Critical to emission performance, π–π interactions between adjacent ligands were observed across all title compounds, with vertical distances (d) of 3.32–4.14 Å and displacement angles (θ) of 14.97–34.02°. Interestingly, two different kinds of π–π interactions were found in all compounds, as shown in Fig. 1e and S9. Among them, compound 3 demonstrates the most aligned π–π stacking, followed by compound 2. The subtle geometric variations, arising from the ligand composition (S vs. Se) and structural dimensionality changes of CuI motifs, are anticipated to profoundly influence exciton dynamics—a hypothesis validated in subsequent photophysical studies.

High-quality single crystals and powder samples of all compounds were used for various characterizations, with their phase purity verified by powder X-ray diffraction (PXRD) analysis (Fig. S10). FT-IR spectroscopic study further validated the coordination-induced structural rigidification. As shown in Fig. 1f, taking compounds 2 and 4 as examples, the signals of the coordinated ligands remain characteristic of free ligands while showing marked attenuation of selenadiazole-related vibrations, including the N–Se–N scissoring at 720 cm⁻¹, and the β(C–H) of the phenyl-ring at 1020 and 1230 cm⁻¹. Concurrently, intensified peaks observed at 810 cm⁻¹, 1340 cm⁻¹ (pyridine ring β(C–H)), and 3000–3100 cm⁻¹ (methyl v(C–H)). These spectral evolution trends, which are also consistently observed in compounds 1 and 3 (Fig. S11), arise from distinct bonding environmental changes during the Cu–N bond formation: Free ligands exhibit vibrational constraints from coulombic interactions between I⁻ anions and pyridinium cations, whereas coordinated ligands experience enhanced rigidity through ionic-dative synergy—Cu–N bonds restrict selenadiazole motions, while charge redistribution stabilizes conjugated backbones. These results demonstrate that ligand cationization not only modulates electronic structures but also imposes steric constraints to mitigate non-radiative decay pathways.

Photophysical study

The optical absorption spectra of all compounds were collected at room temperature using diffuse reflectance spectroscopy (Fig. 2a). Their optical band gaps range from 1.51 to 1.62 eV, estimated from the absorption edges using the Tauc method. The narrow band gaps are also reflected by the black colors of the samples, indicating strong visible light absorption. Room temperature photoluminescence spectroscopy reveals that upon excitation under 450 nm irradiation, all compounds demonstrate broadband low energy emissions in the NIR-II region.

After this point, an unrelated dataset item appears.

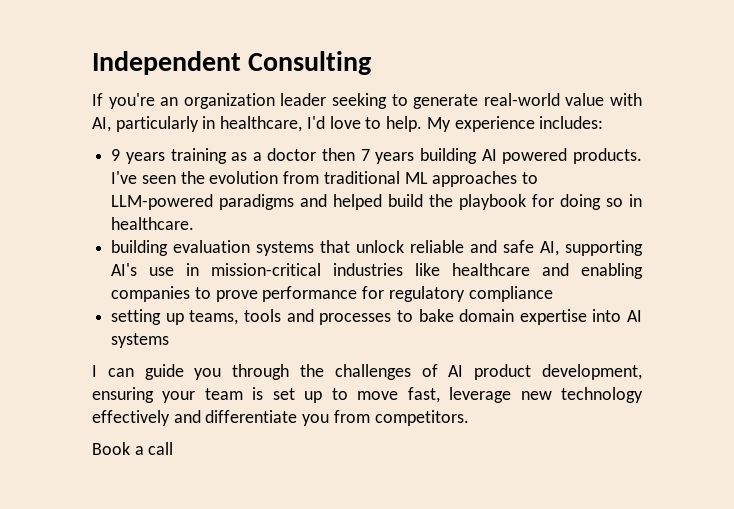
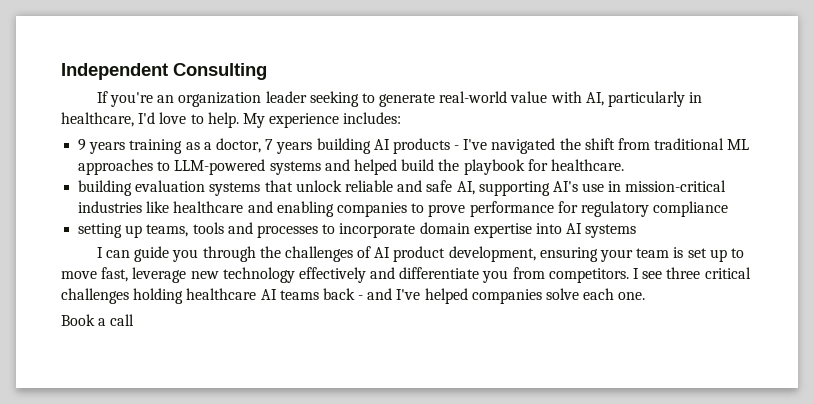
- 9 years training as a doctor then 7 years building AI powered products. I've seen the evolution from traditional ML approaches to LLM-powered paradigms and helped build the playbook for doing so in healthcare.
+ 9 years training as a doctor, 7 years building AI products - I've navigated the shift from traditional ML approaches to LLM-powered systems and helped build the playbook for healthcare.
- setting up teams, tools and processes to bake domain expertise into AI systems
+ setting up teams, tools and processes to incorporate domain expertise into AI systems
+ I see three critical challenges holding healthcare AI teams back - and I've helped companies solve each one.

The emission maxima are 970, 1020, 920 and 1120 nm for compounds 1–4, respectively, well in trend with their estimated band gaps. Remarkably, this represents the first set of CuX-based materials that emit in the NIR-II region, surpassing the previously reported 1D-(mqx)₂Cu₂I₄ which exhibits the longest emission wavelength peaked at 875 nm.¹³ The emission peaks and spectral shapes of all four compounds remain unchanged with varying excitation energies (Fig. 2b, c and S12), indicating a single excitation process governs their photoluminescence.²³ The full-width at half-maximum (FWHM) values of all four compounds are ∼250 meV, implying the charge transfer characteristics of their excited states, similar to other reported hybrid NIR emitters.^13,24–26

Fig. 2 (a) Optical absorption (dotted) and photoluminescence emission (solid) spectra of all compounds (λ_ex = 450 nm). Excitation-dependent PL spectra of compounds (b) 2 and (c) 4. (d) PLQY for different NIR emitters in relation to their emission wavelength, detailed values and data sources can be found in Table S11. (e) The correlation between relative values of k_D with the k_r and k_nr values of all title compounds.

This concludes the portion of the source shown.